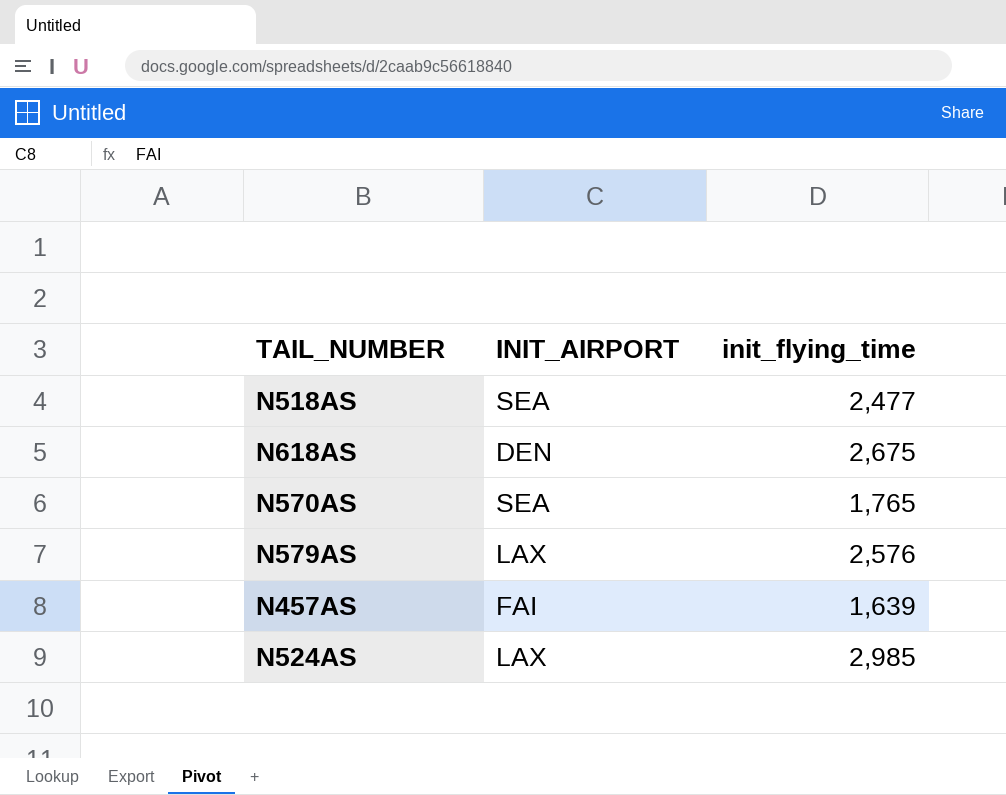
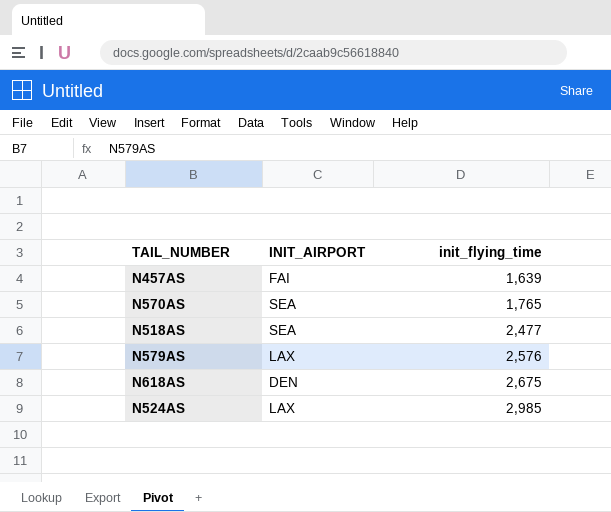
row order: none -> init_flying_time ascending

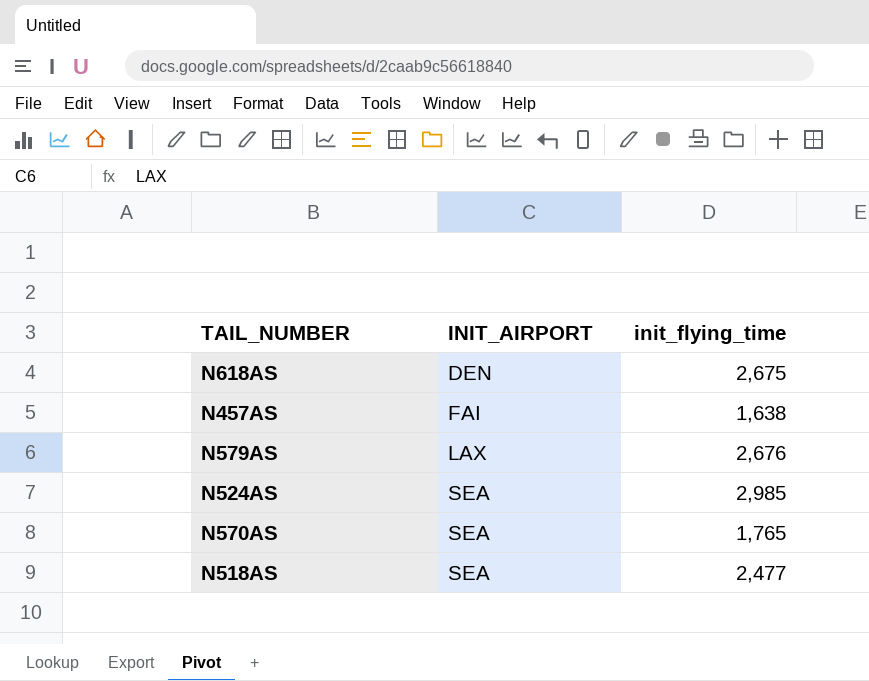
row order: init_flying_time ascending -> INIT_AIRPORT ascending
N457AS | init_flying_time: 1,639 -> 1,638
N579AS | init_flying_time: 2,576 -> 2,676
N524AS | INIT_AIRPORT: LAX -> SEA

----

→ Exercise requirements
Only the number is required: state how many lines of the entries hold the word "ascending".

→ Result of this task
2